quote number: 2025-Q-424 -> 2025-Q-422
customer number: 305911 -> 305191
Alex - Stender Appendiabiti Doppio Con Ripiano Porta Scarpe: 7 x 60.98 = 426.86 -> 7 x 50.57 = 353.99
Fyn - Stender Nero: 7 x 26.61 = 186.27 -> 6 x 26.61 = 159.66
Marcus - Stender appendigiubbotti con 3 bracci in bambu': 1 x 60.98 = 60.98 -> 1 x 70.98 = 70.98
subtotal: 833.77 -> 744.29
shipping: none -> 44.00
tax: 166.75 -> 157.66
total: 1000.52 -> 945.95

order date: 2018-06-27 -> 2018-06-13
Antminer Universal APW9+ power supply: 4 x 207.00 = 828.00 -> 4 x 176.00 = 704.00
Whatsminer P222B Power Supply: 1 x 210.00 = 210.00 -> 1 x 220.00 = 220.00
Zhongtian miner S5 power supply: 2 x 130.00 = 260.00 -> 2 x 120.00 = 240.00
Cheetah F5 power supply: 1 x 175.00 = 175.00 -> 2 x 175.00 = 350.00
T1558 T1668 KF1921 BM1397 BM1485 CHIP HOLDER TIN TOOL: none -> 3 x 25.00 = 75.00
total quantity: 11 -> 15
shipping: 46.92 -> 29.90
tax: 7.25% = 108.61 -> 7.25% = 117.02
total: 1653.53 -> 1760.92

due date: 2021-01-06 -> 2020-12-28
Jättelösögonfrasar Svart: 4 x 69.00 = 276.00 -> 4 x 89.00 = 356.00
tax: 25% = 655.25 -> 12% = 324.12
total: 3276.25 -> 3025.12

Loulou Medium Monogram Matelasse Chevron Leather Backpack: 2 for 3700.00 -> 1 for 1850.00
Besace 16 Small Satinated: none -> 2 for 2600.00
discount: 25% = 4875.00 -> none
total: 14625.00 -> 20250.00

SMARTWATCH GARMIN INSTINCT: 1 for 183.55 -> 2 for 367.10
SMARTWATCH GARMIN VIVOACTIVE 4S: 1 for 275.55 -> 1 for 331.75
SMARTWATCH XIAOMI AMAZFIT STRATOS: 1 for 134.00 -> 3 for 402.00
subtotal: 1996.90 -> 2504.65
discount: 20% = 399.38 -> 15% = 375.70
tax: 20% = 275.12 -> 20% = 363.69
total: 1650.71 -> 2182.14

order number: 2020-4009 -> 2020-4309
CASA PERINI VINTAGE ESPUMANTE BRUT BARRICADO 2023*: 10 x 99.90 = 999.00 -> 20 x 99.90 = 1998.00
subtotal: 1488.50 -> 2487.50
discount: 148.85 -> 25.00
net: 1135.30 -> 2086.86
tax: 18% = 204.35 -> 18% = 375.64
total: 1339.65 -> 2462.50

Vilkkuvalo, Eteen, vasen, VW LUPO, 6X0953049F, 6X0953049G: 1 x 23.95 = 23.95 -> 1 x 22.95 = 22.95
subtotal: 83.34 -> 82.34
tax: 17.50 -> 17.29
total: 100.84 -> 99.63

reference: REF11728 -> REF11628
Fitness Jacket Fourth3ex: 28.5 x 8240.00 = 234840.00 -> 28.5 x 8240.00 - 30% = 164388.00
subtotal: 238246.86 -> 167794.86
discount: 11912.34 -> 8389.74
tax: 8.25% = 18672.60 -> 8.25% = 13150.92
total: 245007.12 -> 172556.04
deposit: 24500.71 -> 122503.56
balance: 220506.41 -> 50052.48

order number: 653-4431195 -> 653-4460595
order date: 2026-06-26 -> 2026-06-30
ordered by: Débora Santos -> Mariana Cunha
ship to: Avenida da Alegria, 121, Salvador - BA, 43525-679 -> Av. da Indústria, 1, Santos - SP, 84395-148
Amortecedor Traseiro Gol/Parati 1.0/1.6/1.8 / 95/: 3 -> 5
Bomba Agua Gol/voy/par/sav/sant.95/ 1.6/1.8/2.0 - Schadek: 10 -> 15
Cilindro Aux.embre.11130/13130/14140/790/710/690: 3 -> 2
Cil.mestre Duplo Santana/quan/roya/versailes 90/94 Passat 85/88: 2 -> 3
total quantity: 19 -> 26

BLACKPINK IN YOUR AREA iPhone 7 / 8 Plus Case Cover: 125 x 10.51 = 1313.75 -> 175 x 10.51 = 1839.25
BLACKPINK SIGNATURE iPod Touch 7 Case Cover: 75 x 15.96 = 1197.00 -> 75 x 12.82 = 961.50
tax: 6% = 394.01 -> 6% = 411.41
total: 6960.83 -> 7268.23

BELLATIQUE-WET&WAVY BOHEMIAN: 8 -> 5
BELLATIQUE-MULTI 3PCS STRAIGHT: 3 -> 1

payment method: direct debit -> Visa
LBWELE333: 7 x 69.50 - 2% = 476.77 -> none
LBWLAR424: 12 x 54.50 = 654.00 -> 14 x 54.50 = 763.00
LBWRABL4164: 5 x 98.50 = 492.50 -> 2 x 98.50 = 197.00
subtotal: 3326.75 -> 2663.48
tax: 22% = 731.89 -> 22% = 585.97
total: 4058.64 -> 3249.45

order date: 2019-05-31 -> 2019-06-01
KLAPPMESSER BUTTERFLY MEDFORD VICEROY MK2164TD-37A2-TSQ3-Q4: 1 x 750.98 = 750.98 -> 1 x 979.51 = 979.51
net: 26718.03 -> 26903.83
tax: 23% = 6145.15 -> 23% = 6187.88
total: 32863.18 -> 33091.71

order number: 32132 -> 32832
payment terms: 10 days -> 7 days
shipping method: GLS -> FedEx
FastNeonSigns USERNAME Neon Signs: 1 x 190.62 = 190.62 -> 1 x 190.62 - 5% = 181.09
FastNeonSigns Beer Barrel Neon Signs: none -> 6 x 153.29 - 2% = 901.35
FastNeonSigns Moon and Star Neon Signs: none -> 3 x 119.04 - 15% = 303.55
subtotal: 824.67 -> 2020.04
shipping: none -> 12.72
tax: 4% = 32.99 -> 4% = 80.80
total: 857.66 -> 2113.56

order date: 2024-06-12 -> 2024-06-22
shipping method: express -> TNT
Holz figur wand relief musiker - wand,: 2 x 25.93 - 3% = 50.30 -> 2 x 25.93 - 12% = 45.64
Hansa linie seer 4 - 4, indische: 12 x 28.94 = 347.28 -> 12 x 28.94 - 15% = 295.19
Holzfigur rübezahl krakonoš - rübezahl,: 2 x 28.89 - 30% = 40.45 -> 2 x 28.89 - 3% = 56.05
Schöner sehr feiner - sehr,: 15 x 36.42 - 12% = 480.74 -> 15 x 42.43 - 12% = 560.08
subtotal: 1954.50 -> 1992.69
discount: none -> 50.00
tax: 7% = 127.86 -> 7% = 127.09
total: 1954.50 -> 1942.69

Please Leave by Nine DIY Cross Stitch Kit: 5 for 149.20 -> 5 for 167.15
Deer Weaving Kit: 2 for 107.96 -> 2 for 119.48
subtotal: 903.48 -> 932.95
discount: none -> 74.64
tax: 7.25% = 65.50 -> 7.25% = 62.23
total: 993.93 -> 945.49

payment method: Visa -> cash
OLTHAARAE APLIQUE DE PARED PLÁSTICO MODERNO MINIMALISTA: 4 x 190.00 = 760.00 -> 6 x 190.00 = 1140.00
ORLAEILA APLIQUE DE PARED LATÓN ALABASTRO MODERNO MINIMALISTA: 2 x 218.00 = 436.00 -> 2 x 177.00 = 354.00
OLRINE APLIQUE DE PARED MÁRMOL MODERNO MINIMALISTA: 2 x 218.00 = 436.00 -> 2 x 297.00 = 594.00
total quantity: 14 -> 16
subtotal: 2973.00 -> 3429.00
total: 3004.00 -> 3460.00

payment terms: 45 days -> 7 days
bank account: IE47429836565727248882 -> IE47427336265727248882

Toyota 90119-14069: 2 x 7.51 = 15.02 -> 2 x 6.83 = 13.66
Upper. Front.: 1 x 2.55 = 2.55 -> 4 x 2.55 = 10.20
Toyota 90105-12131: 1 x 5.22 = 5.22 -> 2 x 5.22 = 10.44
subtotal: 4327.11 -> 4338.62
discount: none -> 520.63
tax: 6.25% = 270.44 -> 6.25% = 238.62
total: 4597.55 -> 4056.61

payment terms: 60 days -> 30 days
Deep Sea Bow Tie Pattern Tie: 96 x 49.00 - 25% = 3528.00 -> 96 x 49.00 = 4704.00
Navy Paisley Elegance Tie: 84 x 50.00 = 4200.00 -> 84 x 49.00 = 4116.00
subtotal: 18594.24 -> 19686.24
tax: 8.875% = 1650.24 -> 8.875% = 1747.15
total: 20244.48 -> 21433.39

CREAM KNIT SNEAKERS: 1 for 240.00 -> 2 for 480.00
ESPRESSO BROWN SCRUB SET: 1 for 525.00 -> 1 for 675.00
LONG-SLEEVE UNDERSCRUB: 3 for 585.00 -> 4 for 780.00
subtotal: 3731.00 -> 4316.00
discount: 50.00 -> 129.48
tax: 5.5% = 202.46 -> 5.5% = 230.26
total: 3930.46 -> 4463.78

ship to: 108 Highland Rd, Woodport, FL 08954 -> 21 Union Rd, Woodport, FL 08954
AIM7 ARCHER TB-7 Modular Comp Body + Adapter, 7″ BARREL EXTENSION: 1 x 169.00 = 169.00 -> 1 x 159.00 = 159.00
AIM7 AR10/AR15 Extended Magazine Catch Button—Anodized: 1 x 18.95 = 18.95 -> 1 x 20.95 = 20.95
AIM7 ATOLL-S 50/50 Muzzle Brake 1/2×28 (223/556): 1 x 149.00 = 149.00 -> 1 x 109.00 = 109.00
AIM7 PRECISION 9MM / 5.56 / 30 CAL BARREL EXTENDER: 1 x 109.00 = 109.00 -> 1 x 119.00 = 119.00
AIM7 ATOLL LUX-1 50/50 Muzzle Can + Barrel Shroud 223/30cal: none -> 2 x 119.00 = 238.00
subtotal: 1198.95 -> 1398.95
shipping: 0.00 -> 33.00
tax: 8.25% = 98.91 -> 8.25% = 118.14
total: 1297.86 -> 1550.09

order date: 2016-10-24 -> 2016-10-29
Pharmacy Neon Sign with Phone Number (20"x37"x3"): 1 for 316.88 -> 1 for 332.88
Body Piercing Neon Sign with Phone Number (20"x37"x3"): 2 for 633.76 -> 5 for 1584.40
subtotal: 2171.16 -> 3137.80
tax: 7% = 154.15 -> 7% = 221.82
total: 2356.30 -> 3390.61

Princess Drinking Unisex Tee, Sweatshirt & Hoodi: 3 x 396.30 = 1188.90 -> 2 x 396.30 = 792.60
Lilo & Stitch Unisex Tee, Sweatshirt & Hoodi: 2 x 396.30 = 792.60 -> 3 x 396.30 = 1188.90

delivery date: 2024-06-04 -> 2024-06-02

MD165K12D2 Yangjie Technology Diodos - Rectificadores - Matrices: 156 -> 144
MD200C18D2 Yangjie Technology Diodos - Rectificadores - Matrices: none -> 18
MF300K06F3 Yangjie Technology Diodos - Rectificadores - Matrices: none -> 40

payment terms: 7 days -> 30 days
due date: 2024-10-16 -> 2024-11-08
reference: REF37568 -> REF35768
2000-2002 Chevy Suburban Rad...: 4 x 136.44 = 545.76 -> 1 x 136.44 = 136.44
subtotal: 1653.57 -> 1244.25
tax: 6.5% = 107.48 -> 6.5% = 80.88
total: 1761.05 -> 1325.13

- - -

■ PROBLEM DETAILS ■
Look through the data above and return exactly the lines from the one that contains "total: 14625.00 -> 20250.00" to the one that contains "reference: REF11728 -> REF11628", inclusive, with nothing else.

■ SOLUTION FOR THIS TASK ■
total: 14625.00 -> 20250.00

SMARTWATCH GARMIN INSTINCT: 1 for 183.55 -> 2 for 367.10
SMARTWATCH GARMIN VIVOACTIVE 4S: 1 for 275.55 -> 1 for 331.75
SMARTWATCH XIAOMI AMAZFIT STRATOS: 1 for 134.00 -> 3 for 402.00
subtotal: 1996.90 -> 2504.65
discount: 20% = 399.38 -> 15% = 375.70
tax: 20% = 275.12 -> 20% = 363.69
total: 1650.71 -> 2182.14

order number: 2020-4009 -> 2020-4309
CASA PERINI VINTAGE ESPUMANTE BRUT BARRICADO 2023*: 10 x 99.90 = 999.00 -> 20 x 99.90 = 1998.00
subtotal: 1488.50 -> 2487.50
discount: 148.85 -> 25.00
net: 1135.30 -> 2086.86
tax: 18% = 204.35 -> 18% = 375.64
total: 1339.65 -> 2462.50

Vilkkuvalo, Eteen, vasen, VW LUPO, 6X0953049F, 6X0953049G: 1 x 23.95 = 23.95 -> 1 x 22.95 = 22.95
subtotal: 83.34 -> 82.34
tax: 17.50 -> 17.29
total: 100.84 -> 99.63

reference: REF11728 -> REF11628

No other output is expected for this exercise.